Faktanya:
• Pendapatan PLN thn 2025 Rp582 triliun (naik 6,84%).
• Laba bersih anjlok jadi cuma Rp7 triliun (turun ~66%).
• Tarif listrik resmi nggak naik sejak 2022 sampai sekarang (Triwulan II 2026 tetap sama, pemerintah “jaga daya beli rakyat”). Tapi tagihan banyak yang melonjak 2-3x lipat gara-gara “konsumsi naik” katanya.
• Stok batu bara PLTU Jawa-Bali sering di bawah 10-15 hari (padahal standar aman minimal 25 hari).

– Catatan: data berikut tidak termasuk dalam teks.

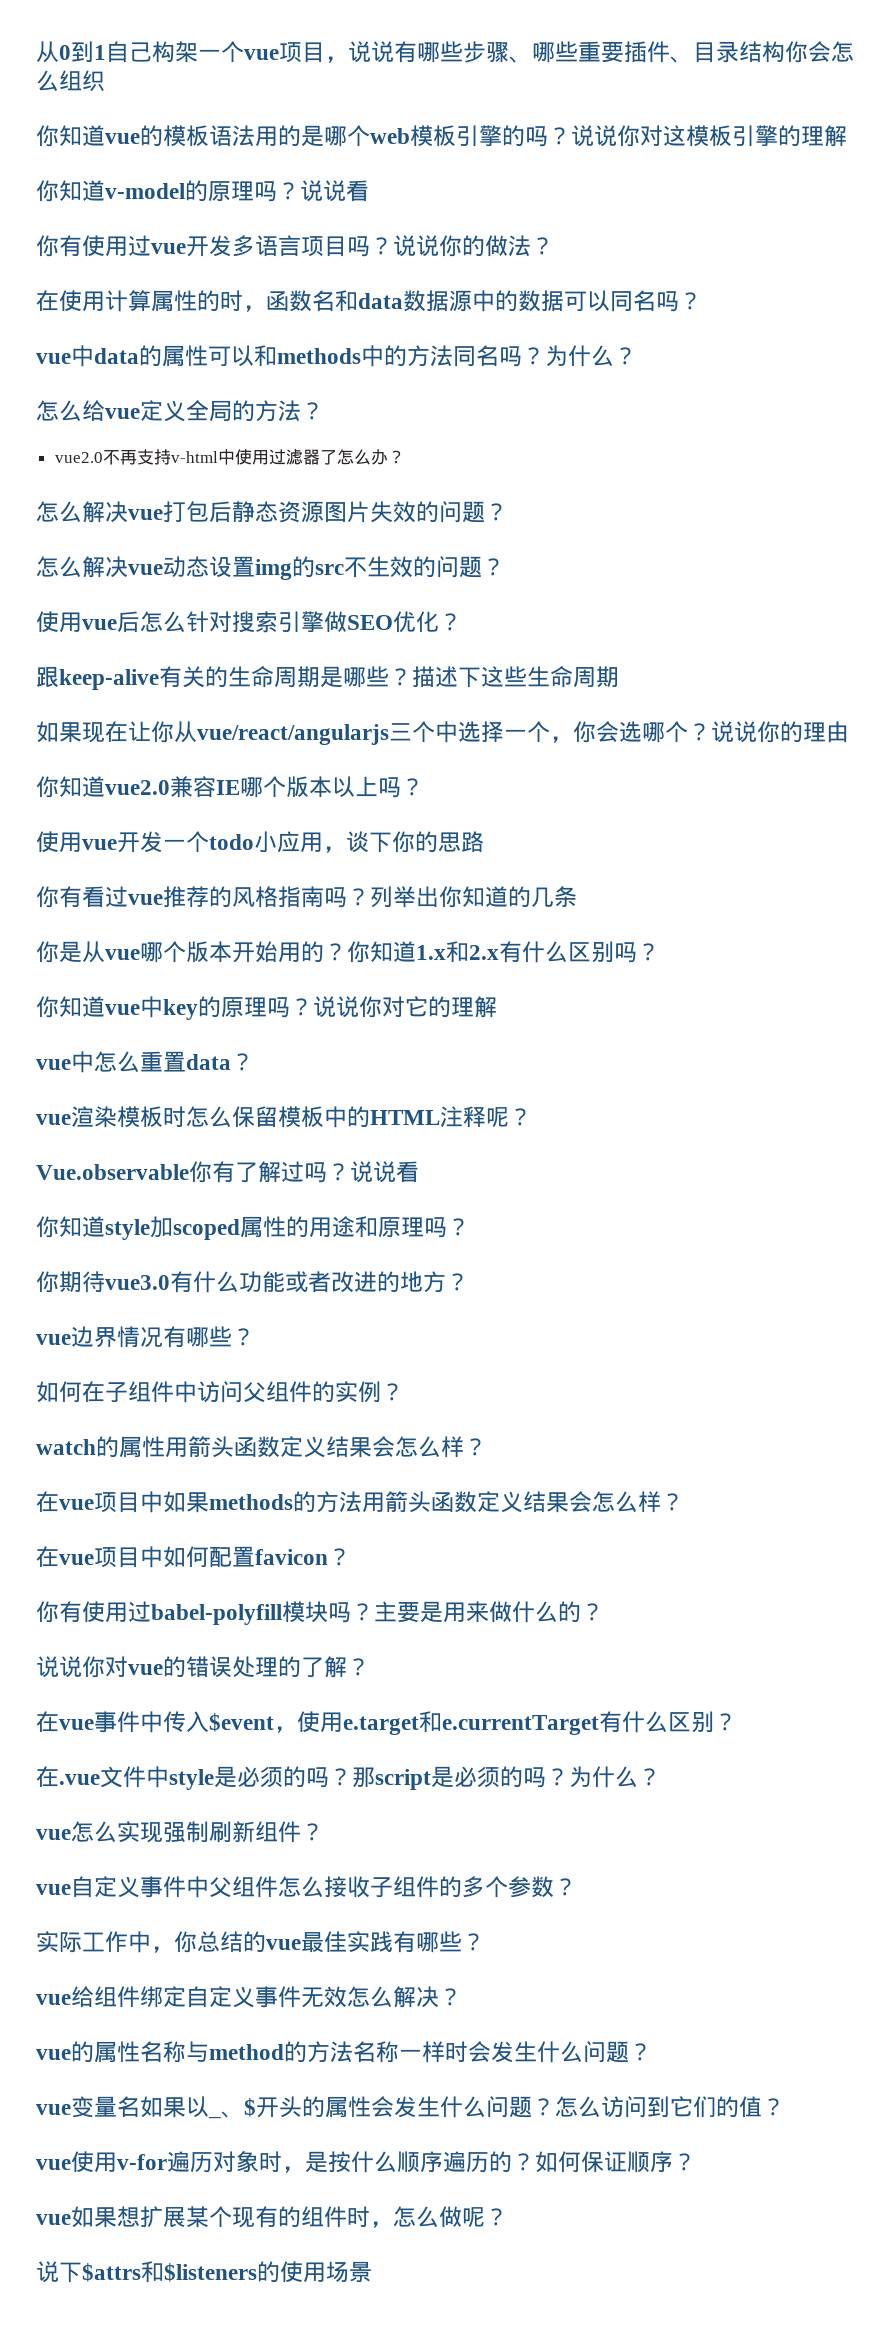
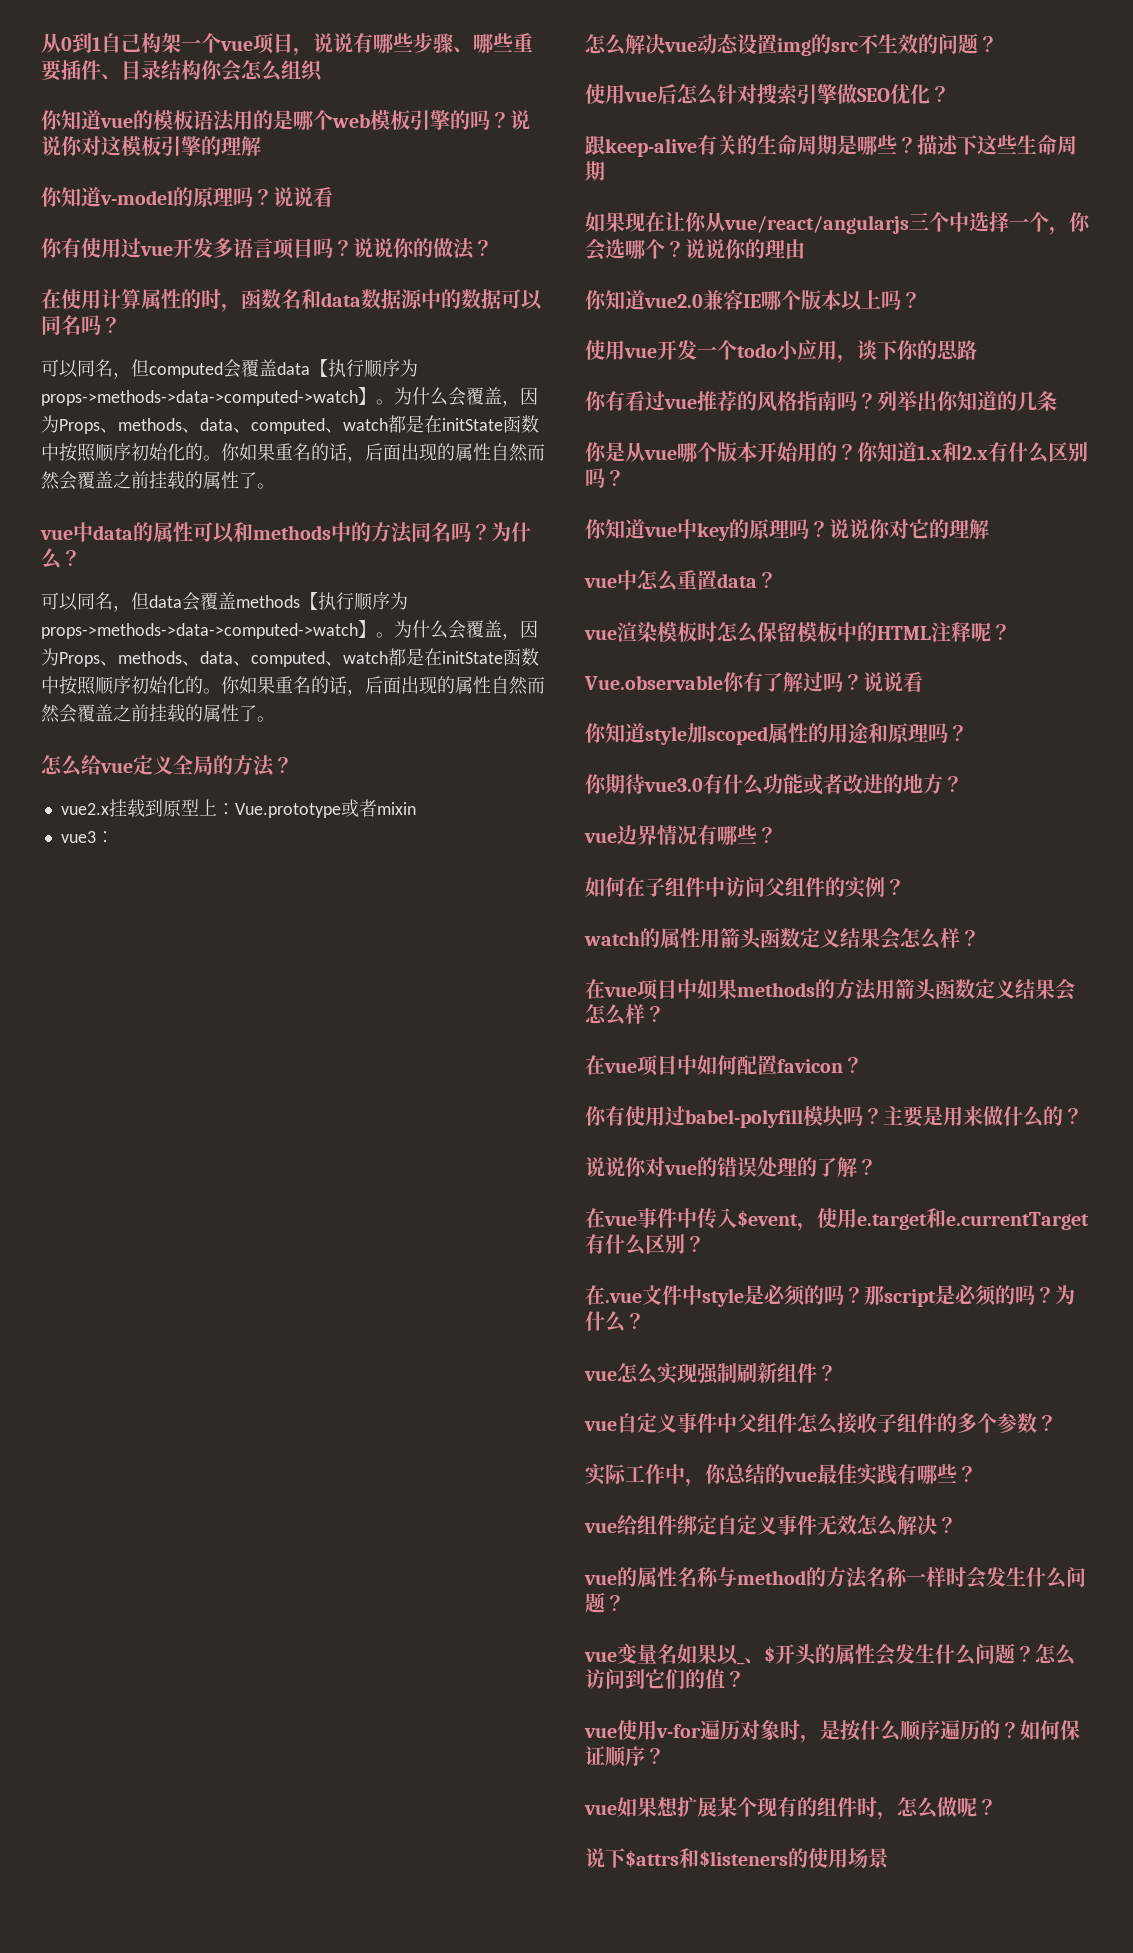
(702, 301) none -> [41,359,418,379] [41,387,538,407] [41,415,539,434] [41,443,545,463] [41,471,275,490] // 可以同名，但computed会覆盖data【执行顺序为props->methods->data->computed->watch】。为什么会覆盖，因为Props、methods、data、computed、watch都是在initState函数中按照顺序初始化的。你如果重名的话，后面出现的属性自然而然会覆盖之前挂载的属性了。
(637, 356) none -> [41,592,408,612] [41,620,538,640] [41,648,539,667] [41,676,545,696] [41,704,275,723] // 可以同名，但data会覆盖methods【执行顺序为props->methods->data->computed->watch】。为什么会覆盖，因为Props、methods、data、computed、watch都是在initState函数中按照顺序初始化的。你如果重名的话，后面出现的属性自然而然会覆盖之前挂载的属性了。
[54,449,405,465] [36,501,508,523] vue2.0不再支持v-html中使用过滤器了怎么办？ // 怎么解决vue打包后静态资源图片失效的问题？ -> [60,799,416,818] [60,831,114,843] vue2.x挂载到原型上：Vue.prototype或者mixin // vue3：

• Pemerintah potong kuota batu bara domestik + regulasi ribet, akhirnya PLTU kekurangan pasokan.
Intinya: Tarif nggak naik di kertas, tapi rakyat tetap merasakan “kenaikan” lewat pemadaman bergilir + tagihan membengkak.
PLN nerima duit full, tapi pas butuh beli batu bara tiba-tiba “masalah teknis operasional” + “pasokan menipis”.
Ini bukan manajemen energi, ini manajemen alasan level dewa.
Rakyat bayar listrik mahal buat subsidi silang + bayarin proyek2 gede, tapi pas listrik mati tiap minggu, jawabannya cuma “maaf ya”.